**DATA SUPPLIED:**
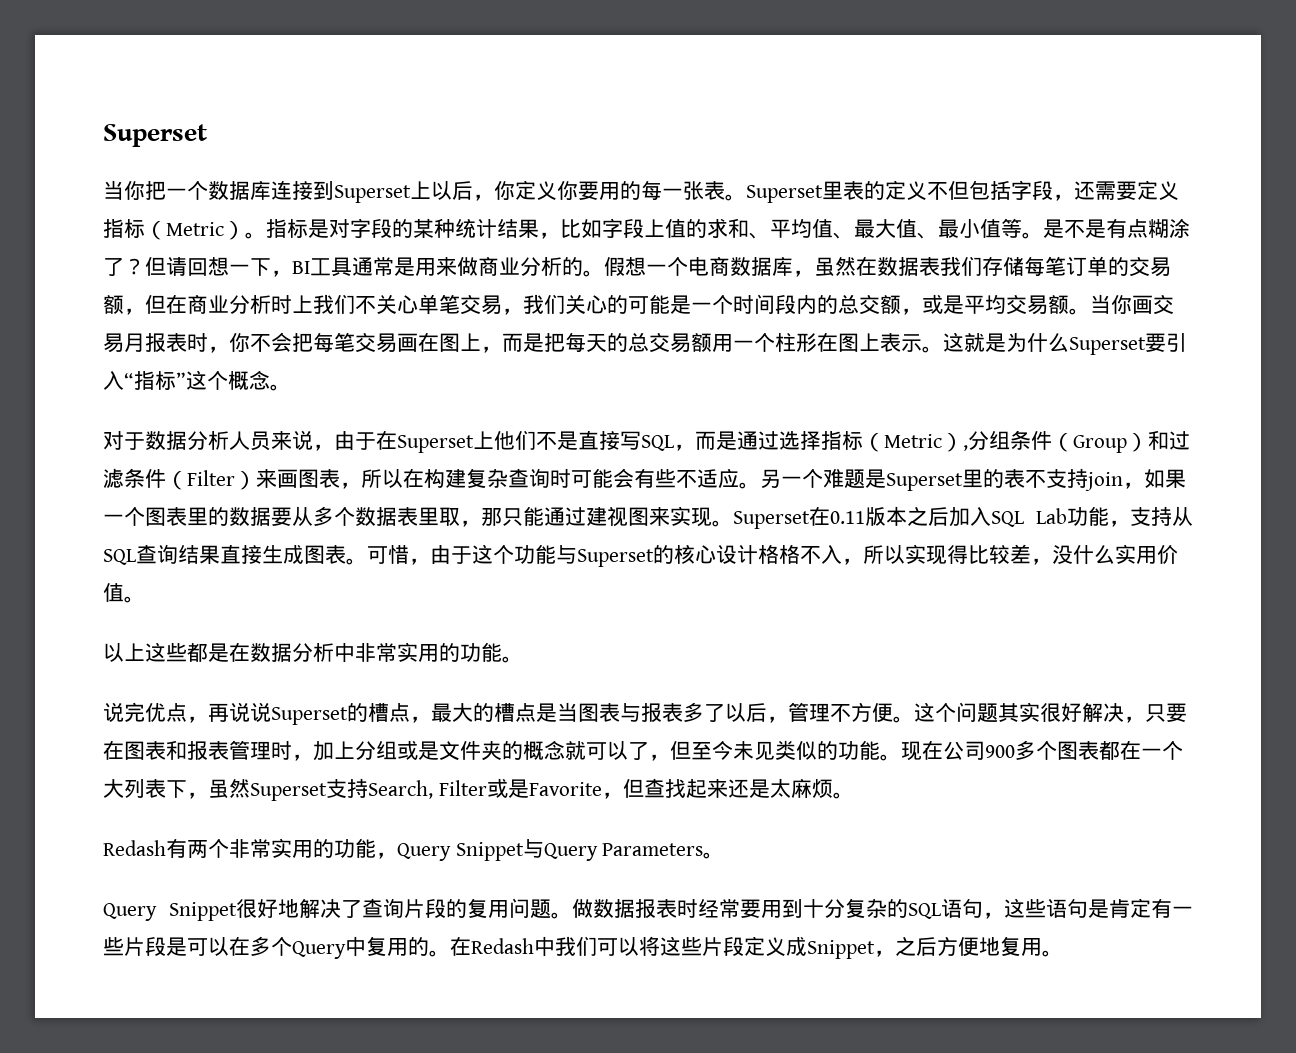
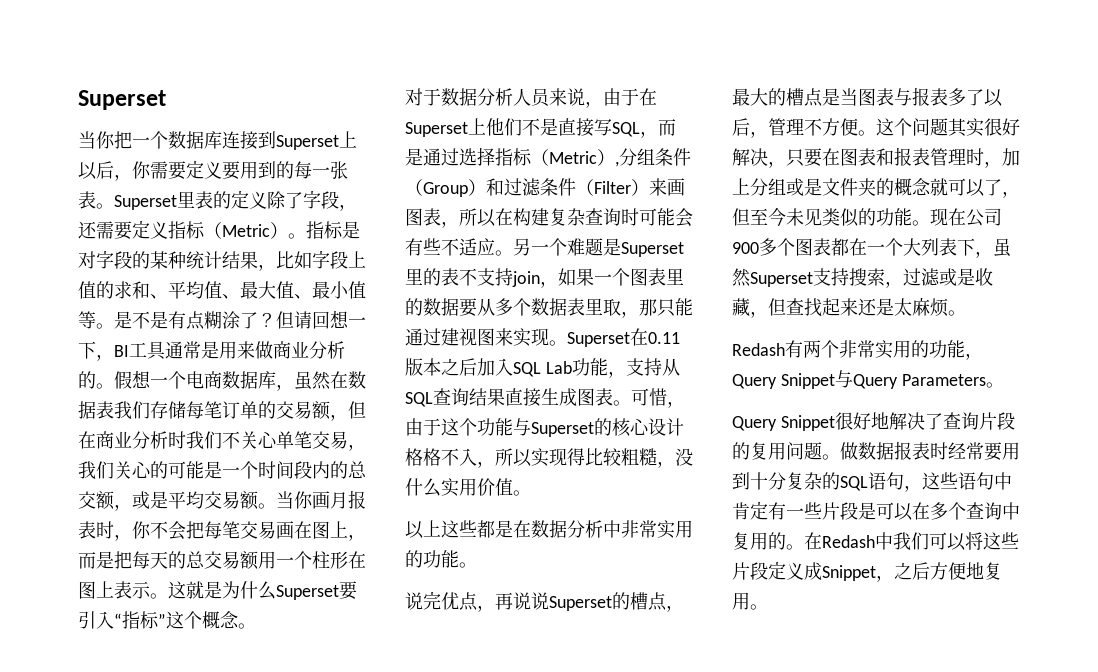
[515,180,620,200] 定义你要用 -> [150,160,276,180] 需要定义要用到
[927,180,1011,200] 不但包括 -> [267,191,303,209] 除了
[292,295,313,313] 上 -> (186, 440) none
[1153,294,1174,315] [103,333,124,353] 交易 -> (330, 500) none
[1010,544,1031,564] 差 -> [621,448,657,466] 粗糙
[368,778,602,799] Search, Filter或是Favorite -> [849,268,993,288] [732,298,750,316] 搜索，过滤或是收藏
[1088,899,1109,918] 是 -> [994,472,1012,490] 中
[292,941,346,959] Query -> [966,502,1002,520] 查询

**REQUIREMENT:** Your task is to return, exactly and on their own, the lines from the one containing "[368,778,602,799] Search, Filter或是Favorite" through the last line of the listing.

**EXERCISE RESULT:**
[368,778,602,799] Search, Filter或是Favorite -> [849,268,993,288] [732,298,750,316] 搜索，过滤或是收藏
[1088,899,1109,918] 是 -> [994,472,1012,490] 中
[292,941,346,959] Query -> [966,502,1002,520] 查询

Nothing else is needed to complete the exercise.